Prioritization Weights Seem Arbitrary
DarioS opened this issue · 1 comments
Why are these values good values? How can parameter tuning be done by a user without having a ground truth data set?
prioritizing_weights_DE = c("de_ligand" = 1, "de_receptor" = 1)
prioritizing_weights_activity = c("activity_scaled" = 2)
prioritizing_weights_expression_specificity = c("exprs_ligand" = 2, "exprs_receptor" = 2)
prioritizing_weights_expression_sufficiency = c("frac_exprs_ligand_receptor" = 1)
prioritizing_weights_relative_abundance = c("abund_sender" = 0, "abund_receiver" = 0)
Hi @DarioS
This is a good question. And short answer is: these weights are arbitrary.
You should see MultiNicheNet as an aid in finding potential relevant cell-cell communication patterns in your biological system. MultiNicheNet will do this by considering several complementary criteria that we think are relevant for cell-cell communication (and can be estimated from transcriptomics data). Given the output, you can then as end-user decide which interactions you want to validate further.

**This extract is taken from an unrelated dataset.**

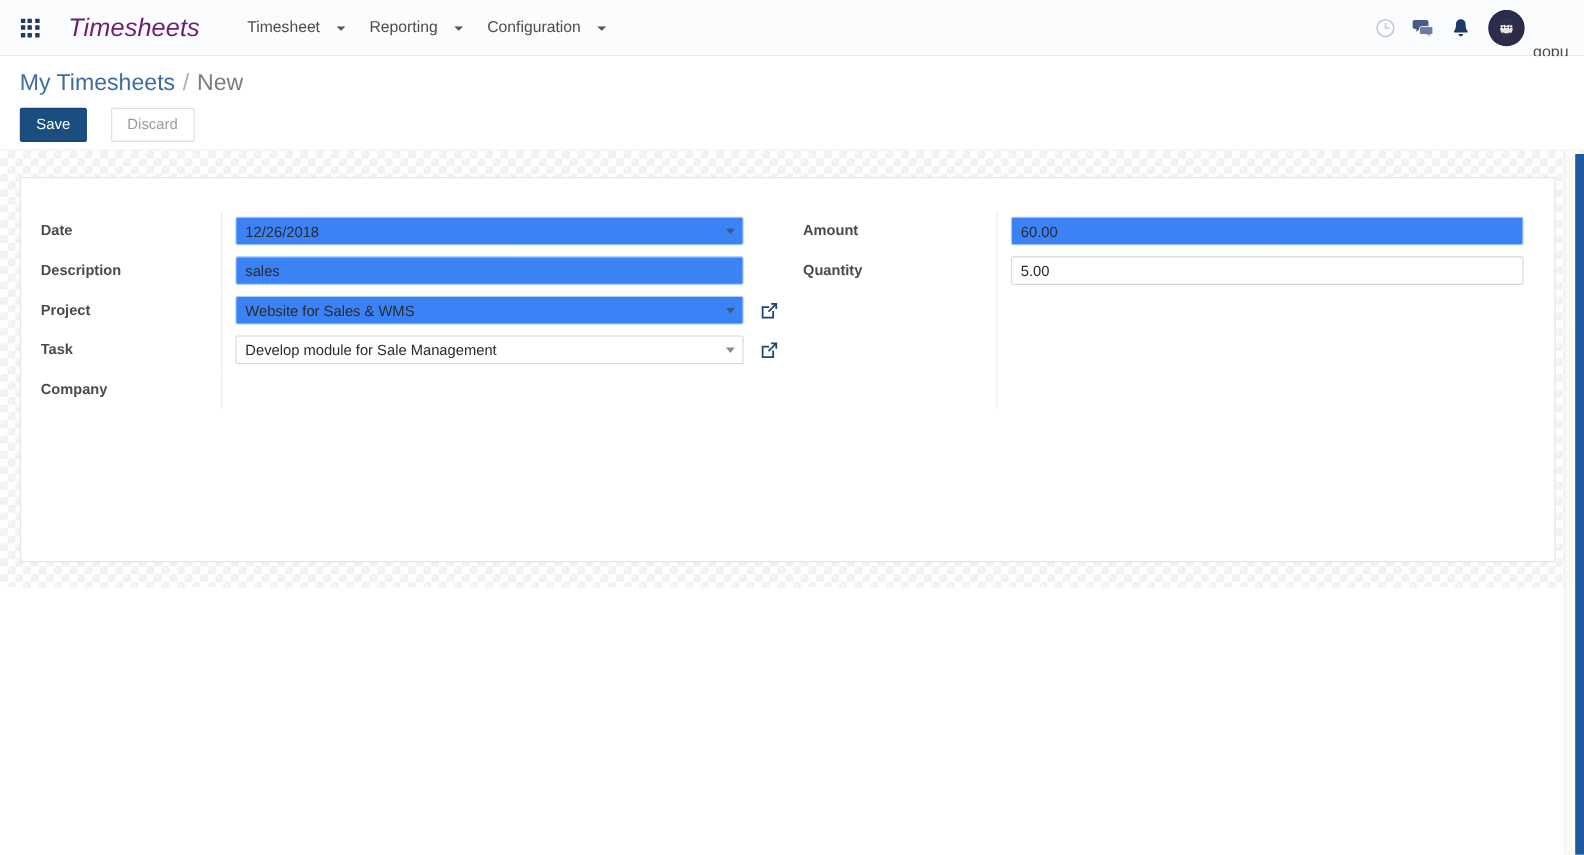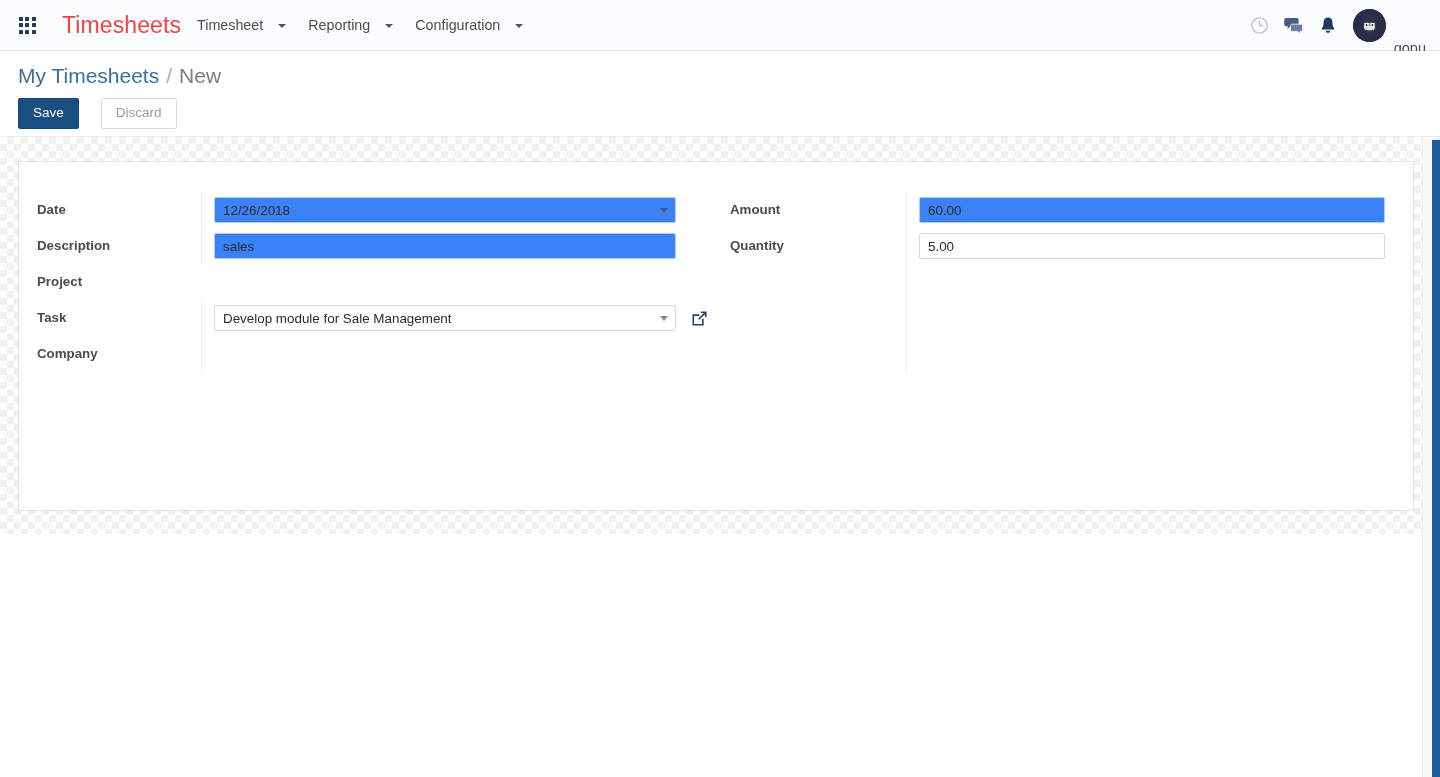"Timesheets" .brand { color: #ef4444 -> #701a75; font-style: none -> italic; margin: 0 5px 0 14px -> 0 32px 0 14px }
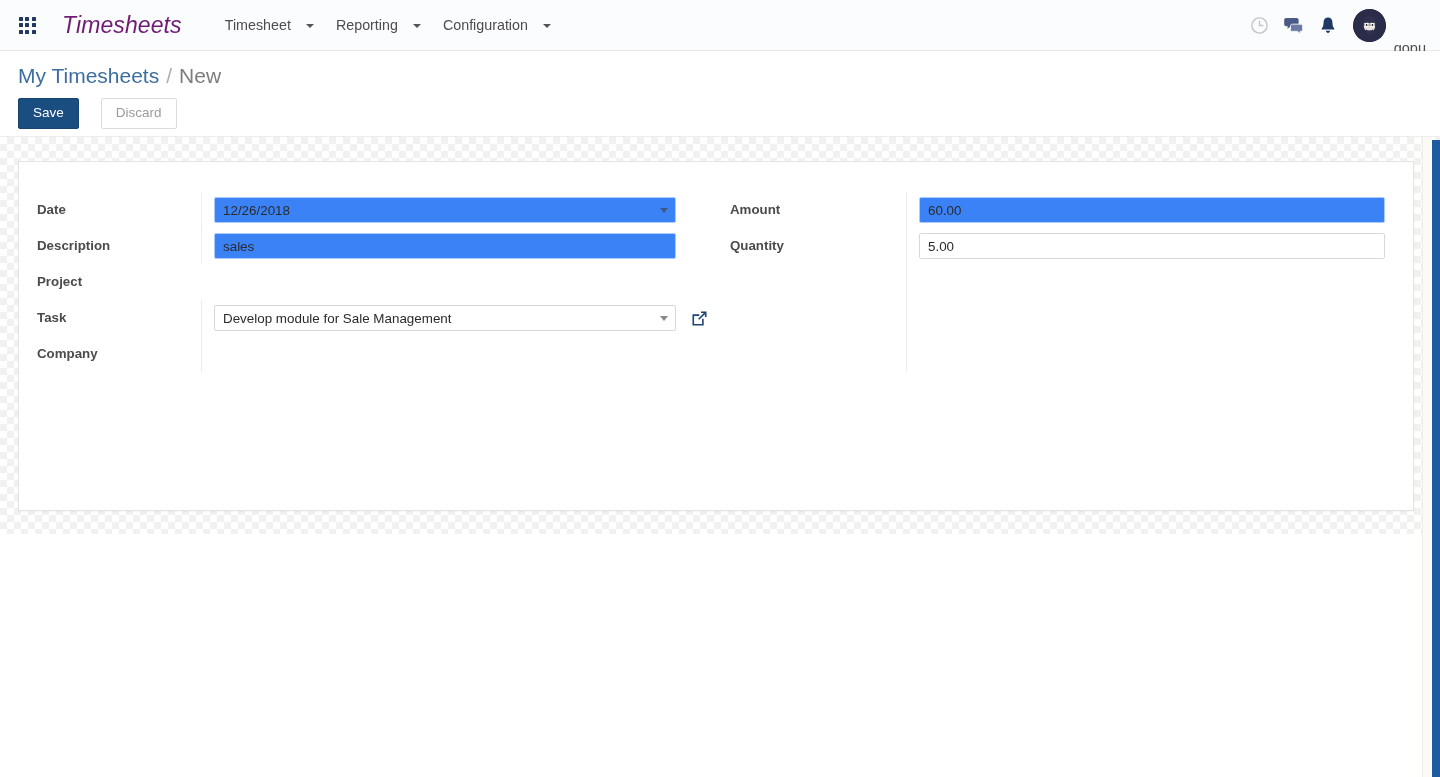"Website for Sales & WMS" div.fcell { html: none -> <div> <div> <span>Website for Sales &amp; WMS</span> <span></span> </div> <span> <svg> <path></path> <path></path> </svg> </span> </div> }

These default weights were chosen because they equally emphasize target gene enrichment, differential expression, and cell-type specific expression. We cannot really say these are "good values". And as you mention, there are indeed no ground truth data sets to train a model on. So, we chose these because they equally emphasize different criteria that we think are relevant for most datasets. An exception here is the expression_sufficiency/frac_exprs_ligand_receptor
weight, which is half the weight of the other criteria - we admit this is very arbitrary and fixed this for v2 (see bottom of the message).
If you would prefer to validate the most strongly differentially expressed ligands/receptors without considering their target gene enrichment or cell-type specificity: you can only keep the prioritizing_weights_DE
. However, we don't recommend this. The same would go for other criteria.
Importantly, for multinichenetr-v2 (currently on dev-branch, soon on main), we changed the code so that users cannot longer directly change the prioritization weights, but rather have to decide between biological "scenarios":
The regular scenario will give equal weights to target gene enrichment, differential expression, and cell-type specific expression again. In contrast to the default values of v1, frac_exprs_ligand_receptor will now get the same weight too.
In addition to the regular scenario, we also added some other scenarios. For example, the scenario = "lower_DE"
is a potential alternative in case your hypothesis is that the differential CCC patterns in your data are less likely to be driven by DE, such as in cases of differential migration into a niche.